== WHAT IS NEEDED ==
Look through the listing below and give the number of lines that hold "Last". Say nothing more.

== AVAILABLE DATA ==
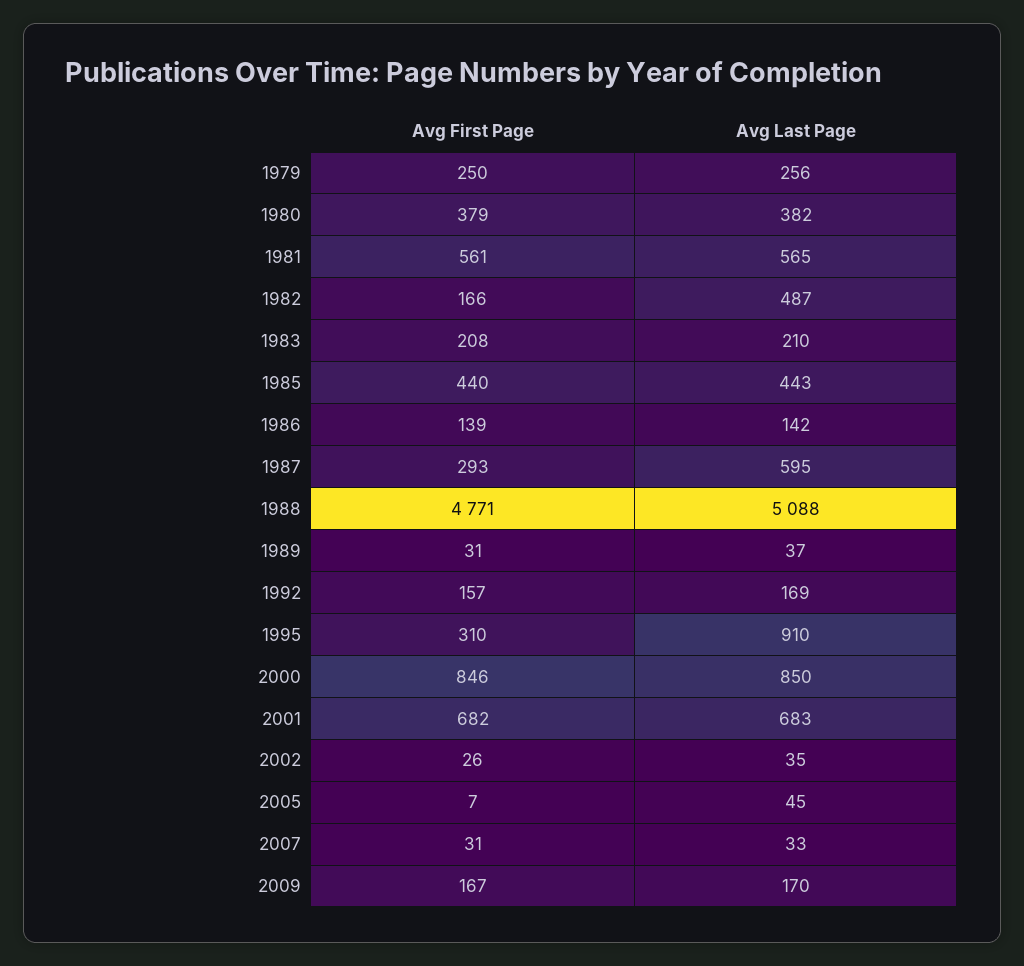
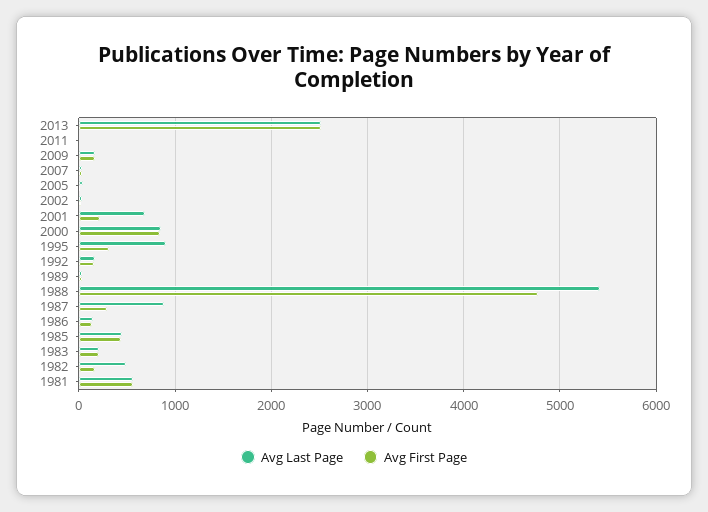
Avg First Page, 1979: 250 -> none
Avg Last Page, 1979: 256 -> none
Avg First Page, 1980: 379 -> none
Avg Last Page, 1980: 382 -> none
Avg Last Page, 1987: 595 -> 900
Avg Last Page, 1988: 5088 -> 5400
Avg First Page, 2001: 682 -> 200
Avg Last Page, 2013: none -> 2500
Avg First Page, 2013: none -> 2500
Avg Last Page, 2011: none -> 0
Avg First Page, 2011: none -> 0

== EXERCISE ANSWER ==
6